One of my biggest kitchen triumphs has been learning to cook a traditional Sunday roast that gets the seal of approval from my English husband, Andy. When he was growing up, Andy’s family cooked a roast dinner every Sunday evening. When he and I lived in England we would often go to his grandparent’s house to enjoy that ritual meal. We looked forward to the slow cooked meat, roasted potatoes, and heaps of vegetables, topped with rich, homemade gravy. I will never make a roast dinner as good as Andy’s Nanny, but after years of observing, I’ve learned a lot from her.
When we moved to the states, Andy was missing this tradition – and so was I. We would occasionally make a Sunday roast, but it was more of a special occasion meal. We hadn’t made it a tradition yet. Nearly a year ago when we found out I was pregnant, Andy wanted to share the same tradition with our children, so we made a commitment to carry on the Sunday roast. For the past year we have cooked a roast dinner together nearly every Sunday night – lamb, pork, beef, or chicken – always accompanied by some of our favorite roasted vegetables—parsnips, carrots, Brussels sprouts, shallots, and cauliflower—but the one thing I could never seem to get right was the roasted potatoes.
Nanny’s potatoes were satisfyingly crunchy on the outside and fluffy on the inside. My version was good—halved, coated in oil, and roasted—but there was no magic. Knowing mine weren’t up to par, I shied away from making roasted potatoes, always opting for mashed. But the last time we were in England and I asked Nanny her secret, and she was quick to share.

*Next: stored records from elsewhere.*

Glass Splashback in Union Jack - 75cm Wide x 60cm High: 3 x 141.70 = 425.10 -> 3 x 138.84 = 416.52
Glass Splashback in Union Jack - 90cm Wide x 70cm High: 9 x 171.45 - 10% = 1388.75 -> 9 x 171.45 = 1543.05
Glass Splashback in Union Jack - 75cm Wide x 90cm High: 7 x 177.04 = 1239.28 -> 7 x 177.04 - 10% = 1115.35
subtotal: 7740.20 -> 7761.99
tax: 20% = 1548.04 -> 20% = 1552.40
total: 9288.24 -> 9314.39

She peels the potatoes and then parboils them just long enough to get the potatoes’ outside edges soft. She then drains them and returns them to the pot, covers them with a lid, and shakes them so the potatoes’ exterior becomes fluffy. She then coats them in duck fat (!) and roasts them until golden perfection. It’s taken me awhile to get the method right, and they’ll probably never be as good as Nanny’s, but I have to say, these roasted potatoes are excellent—crispy on the outside, soft on the inside and, when gravy-covered, divine. If you don’t have duck fat, just use butter – it works every bit as well.
- 3 pounds starchy potatoes, such as Russets or Yukon Gold, peeled and cut into 2-inch chunks
- Table salt
- 4 tablespoons butter (or duck fat) melted
- Kosher salt
- Adjust oven rack to lowest position and heat oven to 450 degrees. Place potatoes in a large pot with water just to cover (about 1½ quarts) and 2 teaspoons of table salt. Turn burner on high and cook, covered, until a knife, piercing one of the potatoes, goes in about ¼ inch, about 12 minutes from when you turn on the burner. Drain off water, return lid to pot, and shake potatoes to create a rough surface.

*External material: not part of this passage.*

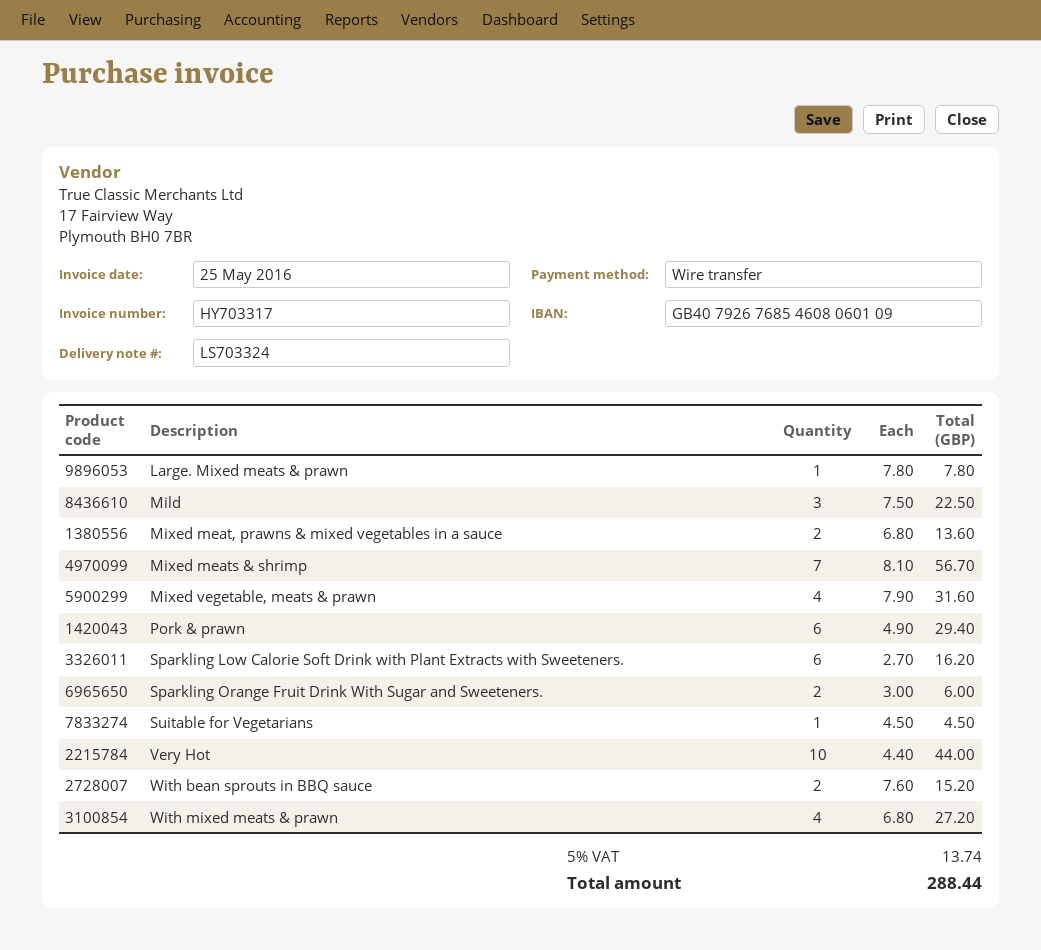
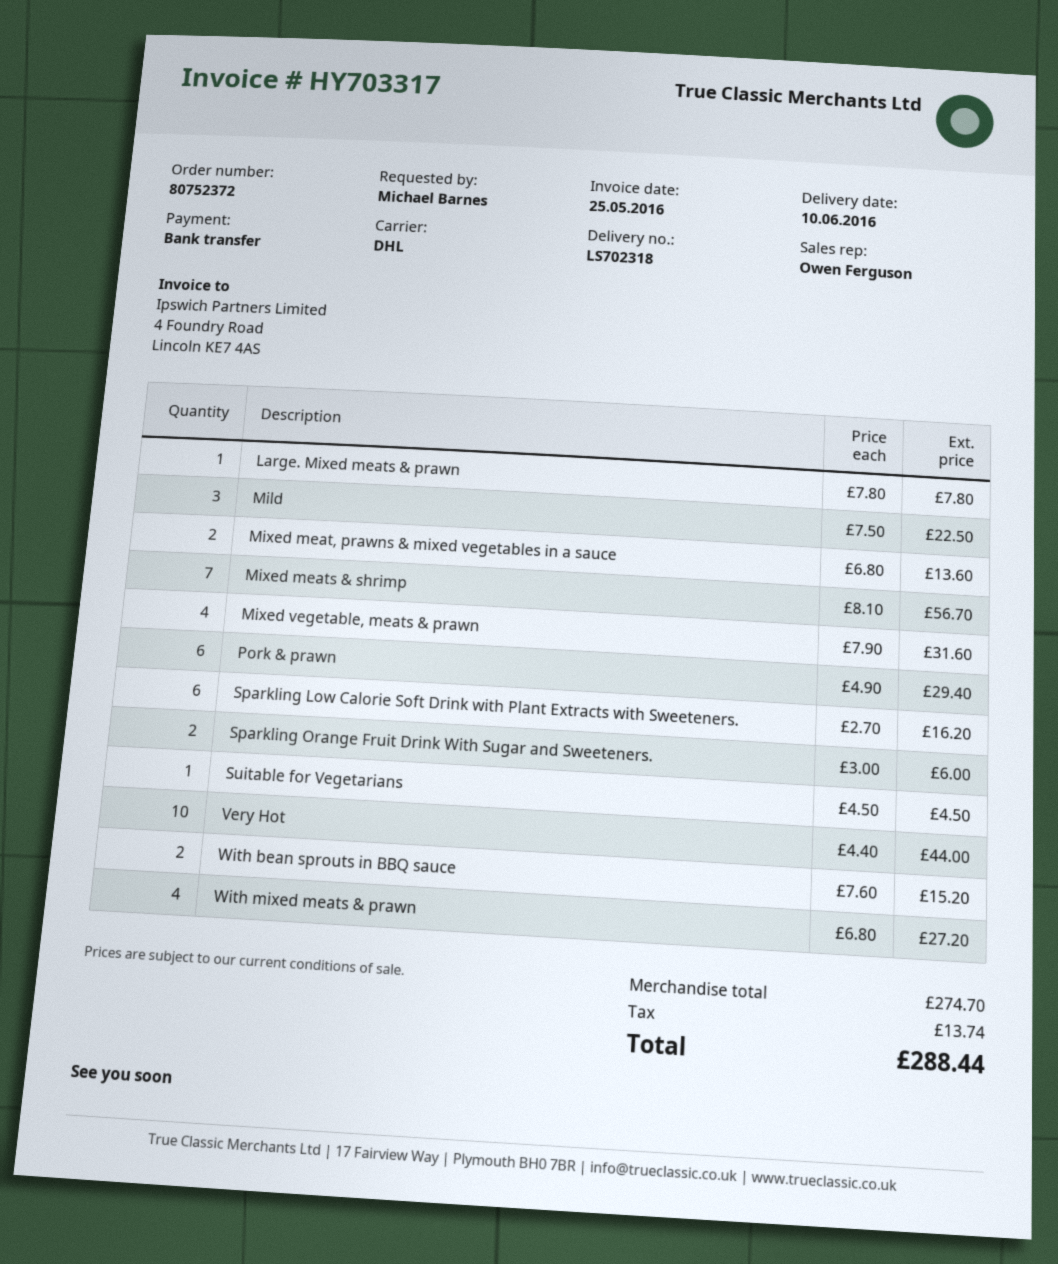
delivery note number: LS703324 -> LS702318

- Turn potatoes onto a rimmed baking sheet, drizzle with butter to evenly coat, and lightly sprinkle with Kosher salt. Roast, turning once at about 30 minutes, until golden brown, about 40 minutes total. Serve!
Pam Anderson says
I can’t believe that such a simple technique transforms ordinary roasted potatoes into extraordinary ones. They really are superb, Maggy. Going forward I don’t think I’ll ever skip the parboiling/shaking step again! Thank you, Nanny, for sharing your secret.

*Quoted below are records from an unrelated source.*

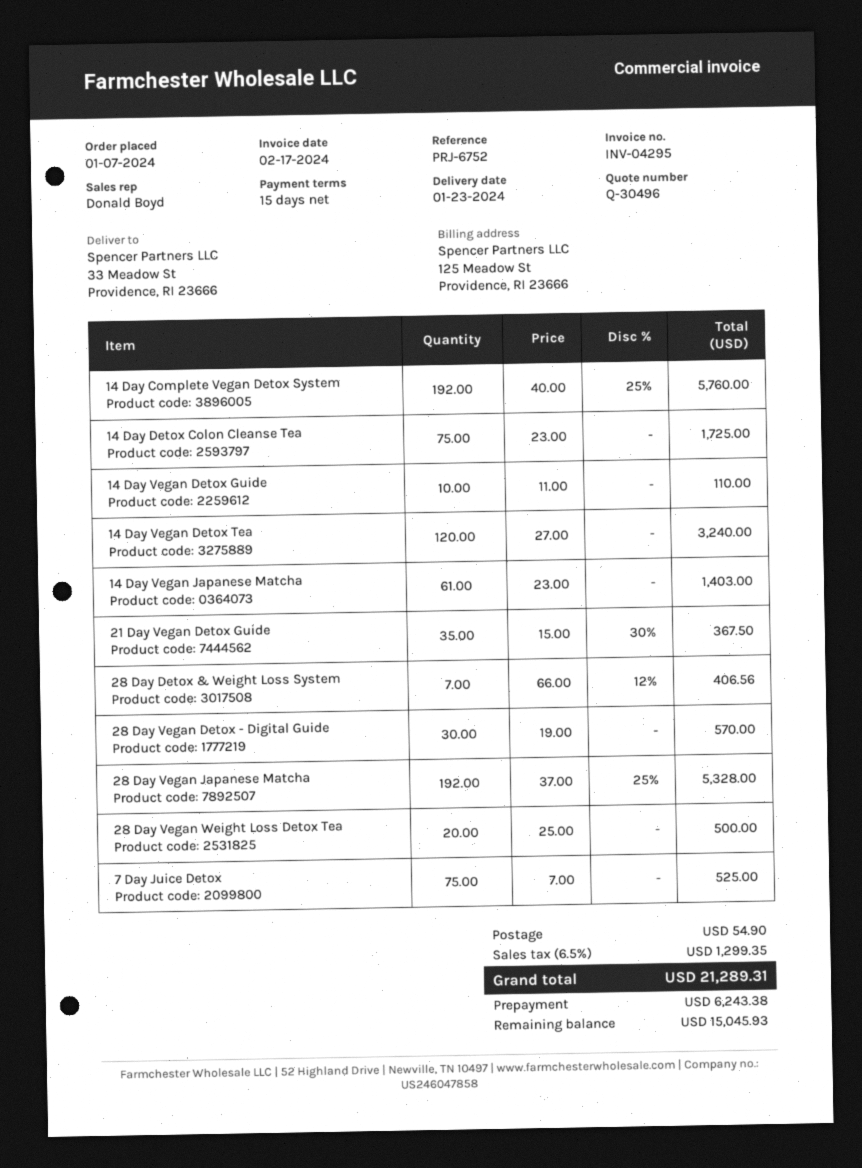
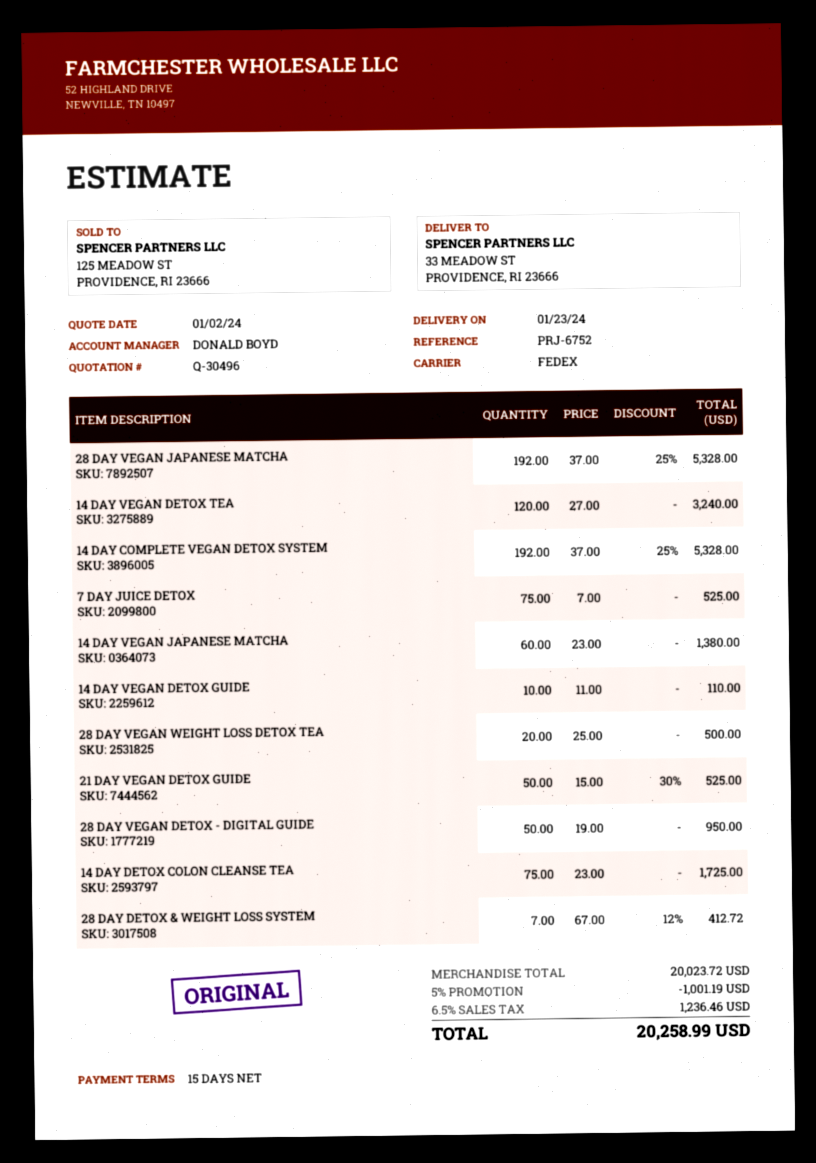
14 Day Complete Vegan Detox System: 192 x 40.00 - 25% = 5760.00 -> 192 x 37.00 - 25% = 5328.00
14 Day Vegan Japanese Matcha: 61 x 23.00 = 1403.00 -> 60 x 23.00 = 1380.00
21 Day Vegan Detox Guide: 35 x 15.00 - 30% = 367.50 -> 50 x 15.00 - 30% = 525.00
28 Day Detox & Weight Loss System: 7 x 66.00 - 12% = 406.56 -> 7 x 67.00 - 12% = 412.72
28 Day Vegan Detox - Digital Guide: 30 x 19.00 = 570.00 -> 50 x 19.00 = 950.00
discount: none -> 5% = 1001.19
shipping: 54.90 -> none
tax: 6.5% = 1299.35 -> 6.5% = 1236.46
total: 21289.31 -> 20258.99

This is lovely! Very uplifting to hear how you are carrying on a meaningful ritual in your own growing family. Plus there are lots of ways to add your own special dishes and variations within the Sunday Roast Tradition.
The Wilderness Wife says
I’ll be pinning this one to my Pinterest board. As I live in the middle of potato land, Aroostook County, Maine, I am always looking for new potato recipes. Can’t wait to try this one on the family….. my husband’s nickname is Spud, a potato connoisseur from way back. I do a real quick microwave herbed potato recipe that you can get on the table in 20 minutes that the family loves. Try it. I think you would like it! http://www.wildernesswife.com/easy-microwave-herbed-potatoes/
Have you found a good source for duck fat in the city by chance?
Diana Cole says
Thank you so much for sharing the secret to your family’s roasted potatoes. They really are about as close to perfect as I can imagine.
Mallory @forkvsspoon says
Maggy, I made these last night and holy smokes were they good!! The parboil/shake method is key and genius! Thank you, Nanny!
Rick Solie says
Almost identical to a recipe from Cook’s Illustrated | May/June 2015 (“Duck-fat Roasted Potatoes”). Theirs uses a little baking soda to help break down the surface starch on the potatoes. An excellent method. You can order duck fat from Amazon; it keeps forever in the fridge.